§ **WHAT IS EXPECTED**:
Locate the line that contains "font-size: 24px ->" in the entries below, then repeat it and every following line through the line that contains "топливный фильтр и", exactly, and no others.

§ **GIVEN INFORMATION**:

++++++

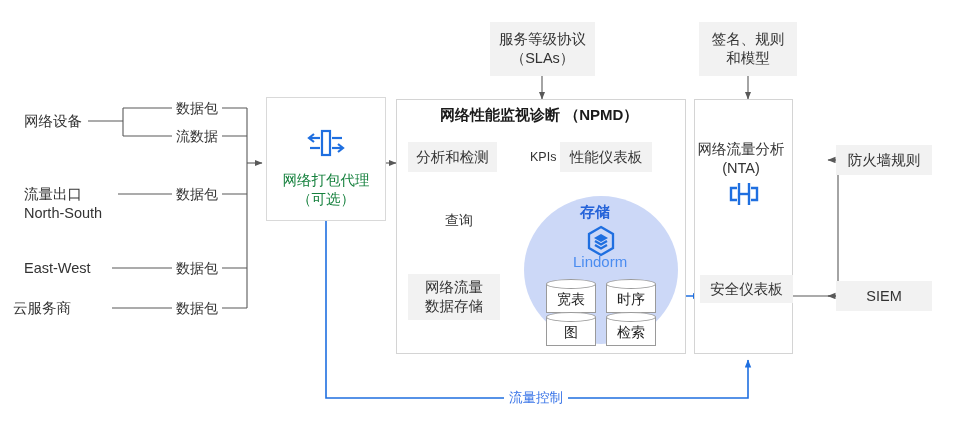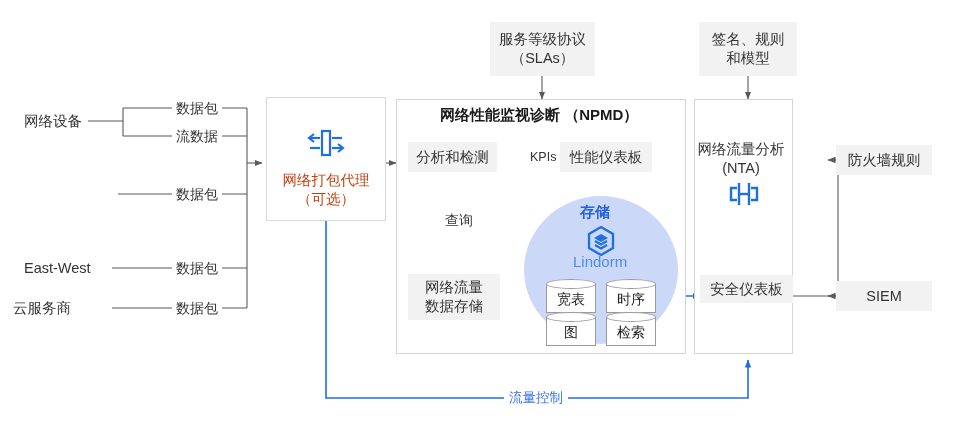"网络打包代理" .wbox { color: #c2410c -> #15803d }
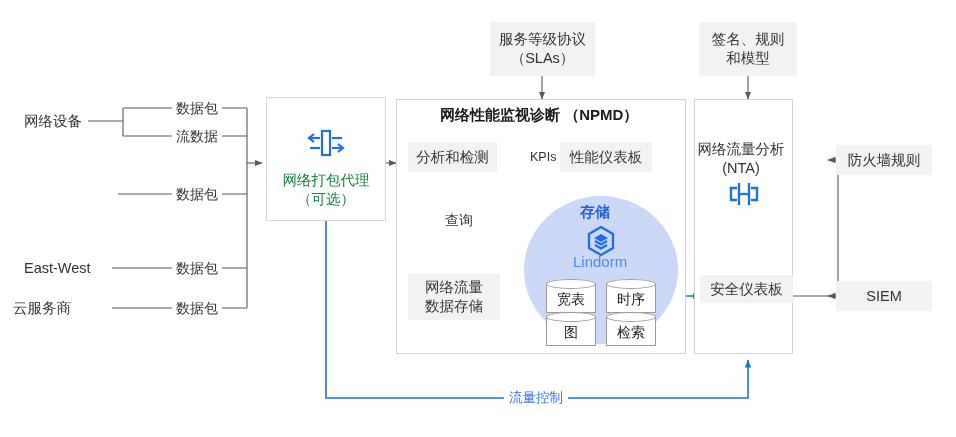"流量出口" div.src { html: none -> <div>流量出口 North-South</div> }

++++++

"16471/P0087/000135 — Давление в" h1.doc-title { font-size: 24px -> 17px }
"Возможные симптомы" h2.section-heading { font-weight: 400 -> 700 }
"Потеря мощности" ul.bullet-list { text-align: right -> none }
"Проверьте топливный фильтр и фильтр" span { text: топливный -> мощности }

++++++

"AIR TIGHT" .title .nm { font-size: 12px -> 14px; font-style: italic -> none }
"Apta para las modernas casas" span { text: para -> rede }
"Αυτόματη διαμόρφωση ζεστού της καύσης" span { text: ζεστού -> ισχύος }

++++++

§ **EXPECTED ANSWER**:
"16471/P0087/000135 — Давление в" h1.doc-title { font-size: 24px -> 17px }
"Возможные симптомы" h2.section-heading { font-weight: 400 -> 700 }
"Потеря мощности" ul.bullet-list { text-align: right -> none }
"Проверьте топливный фильтр и фильтр" span { text: топливный -> мощности }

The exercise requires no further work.